Der Euro ist am Dienstag leicht gefallen. Am späten Nachmittag kostete die Gemeinschaftswährung 1,0900 US-Dollar. Am Morgen hatte er noch knapp über der Marke von 1,09 Dollar notiert.
02.05.2017 17:03

Auch gegenüber dem Schweizer Franken sank der Euro nach dem Mittag ab. Er verlor knapp einen drittel Rappen und geht am späten Dienstag-Nachmittag bei 1,0832 CHF um. Der US-Dollar zeigte sich zum Franken ebenfalls schwächer. Am späten Nachmittag kostet der Dollar 0,9938 CHF.

Robuste Konjunkturdaten aus der Eurozone haben dem Euro keinen Schub verliehen. Die Stimmung in den Industrieunternehmen des Euroraums hat im April den höchsten Stand seit sechs Jahren erreicht. Allerdings verfehlten die endgültigen Daten den Wert der ersten Erhebung leicht. Verbessert haben sich auch die Indikatoren für Italien und Spanien. In beiden Ländern findet keine Erstschätzung statt. In den USA wurden keine marktbewegenden Daten veröffentlicht.

Der Devisenmarkt wartet jetzt auf die geldpolitischen Entscheidungen der US-Notenbank Fed, die am Mittwochabend veröffentlicht werden. Volkswirte erwarten hier einhellig keine Änderung des Leitzinses. Es geht nach Einschätzung von Beobachtern lediglich darum, ob die Fed eine Anhebung bereits im Juni andeutet oder nicht.

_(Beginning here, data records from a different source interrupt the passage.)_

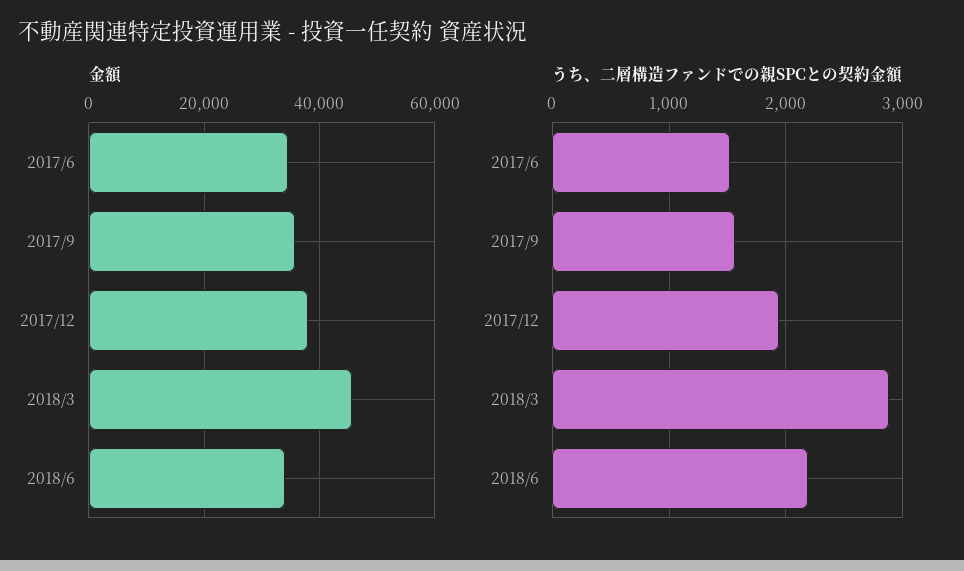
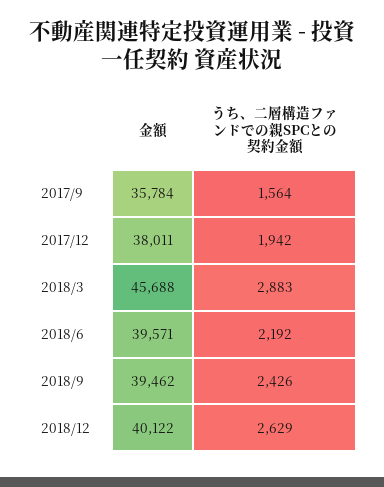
金額, 2017/6: 34000 -> none
金額, 2018/6: 34000 -> 39571
うち、二層構造ファンドでの親SPCとの契約金額, 2017/6: 1500 -> none
金額, 2018/9: none -> 39462
うち、二層構造ファンドでの親SPCとの契約金額, 2018/9: none -> 2426
金額, 2018/12: none -> 40122
うち、二層構造ファンドでの親SPCとの契約金額, 2018/12: none -> 2629

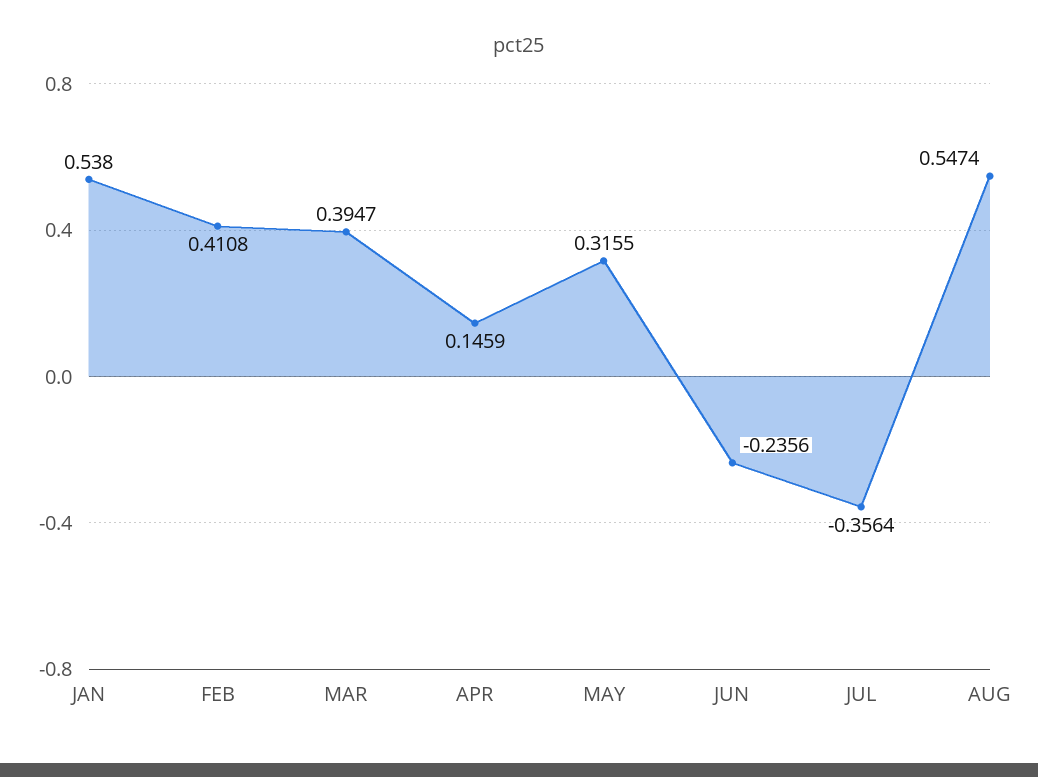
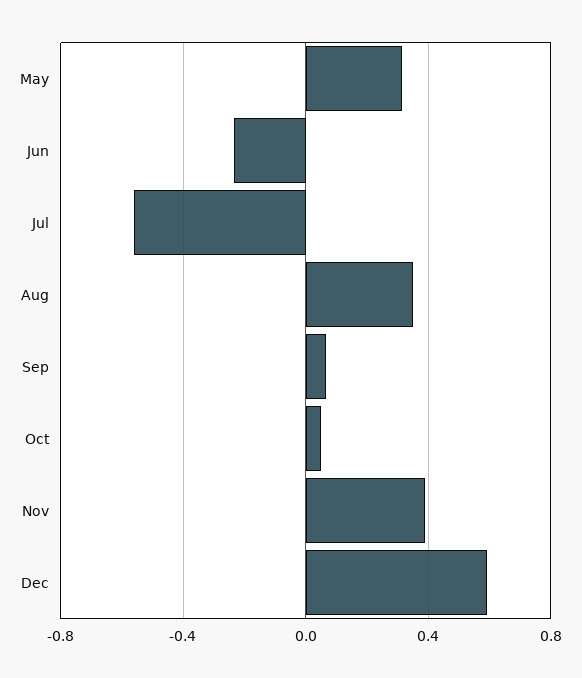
JAN: 0.538 -> none
FEB: 0.4108 -> none
MAR: 0.3947 -> none
APR: 0.1459 -> none
JUL: -0.3564 -> -0.55
AUG: 0.5474 -> 0.35
Sep: none -> 0.05
Oct: none -> 0.05
Nov: none -> 0.4
Dec: none -> 0.6

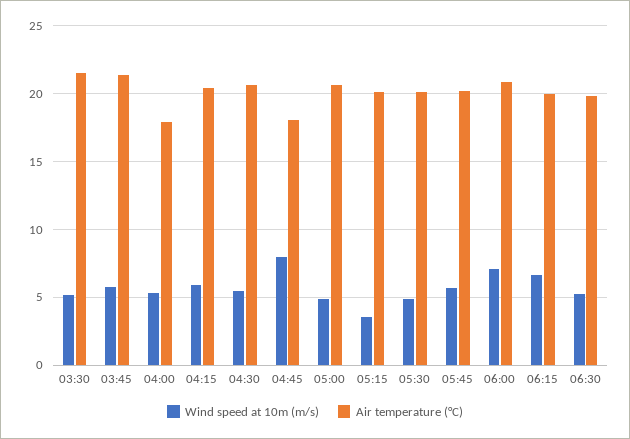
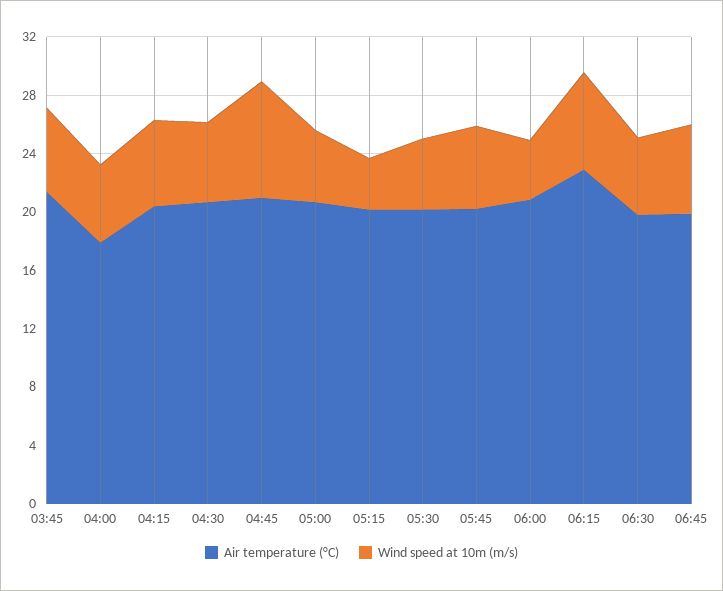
Wind speed at 10m (m/s), 03:30: 5 -> none
Air temperature (°C), 03:30: 21.5 -> none
Air temperature (°C), 04:45: 18 -> 21
Wind speed at 10m (m/s), 06:00: 7 -> 4
Air temperature (°C), 06:15: 20 -> 23
Air temperature (°C), 06:45: none -> 20
Wind speed at 10m (m/s), 06:45: none -> 6

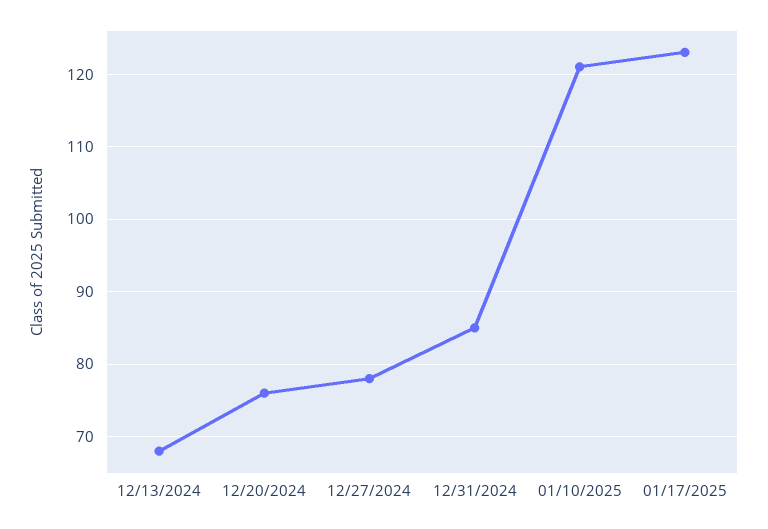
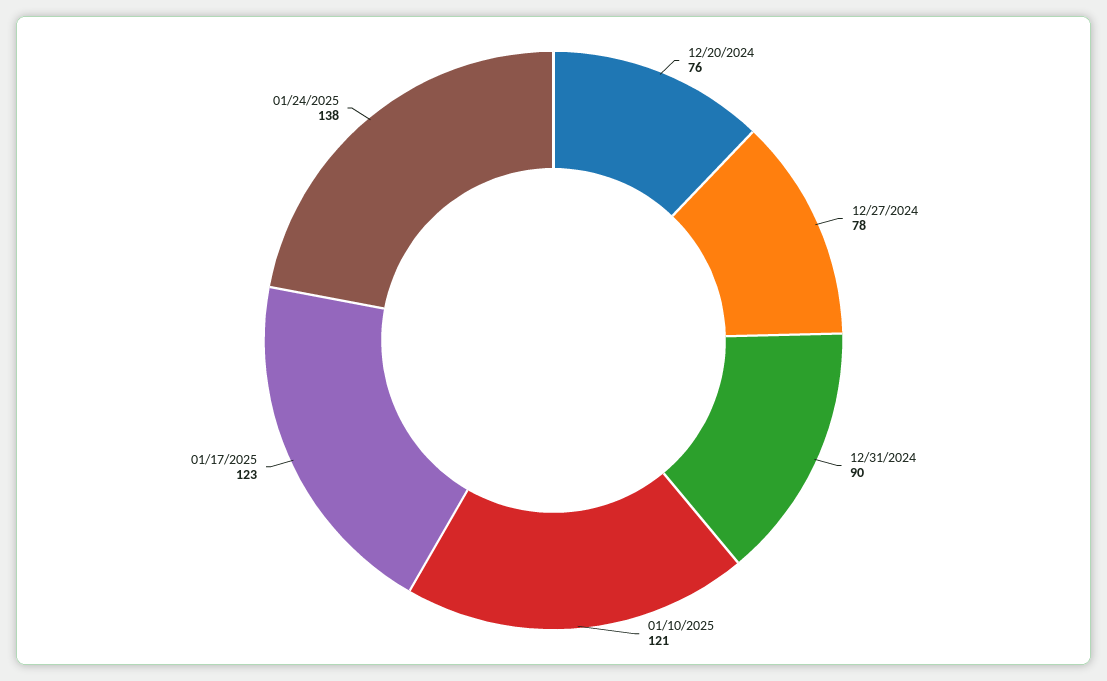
12/13/2024: 68 -> none
12/31/2024: 85 -> 90
01/24/2025: none -> 138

Das britische Pfund konnte dagegen von positiven Wachstumszahlen profitieren. Für das Königreich meldete Markit eine deutliche Aufhellung der Industriestimmung. Markit-Ökonom Rob Dobson sprach von einem soliden Start ins zweite Quartal. Das Pfund legte zum Dollar moderat zu.

Zu anderen wichtigen Währungen legte die EZB die Referenzkurse für einen Euro auf 0,84520 (0,84473) GBP und 122,55 (121,76) JPY fest.

Die Feinunze Gold wurde in London am Nachmittag mit 1255,45 (1266,45) Dollar gefixt. Ein Kilogramm Gold kostete 37 053,00 (37 383,00) Euro.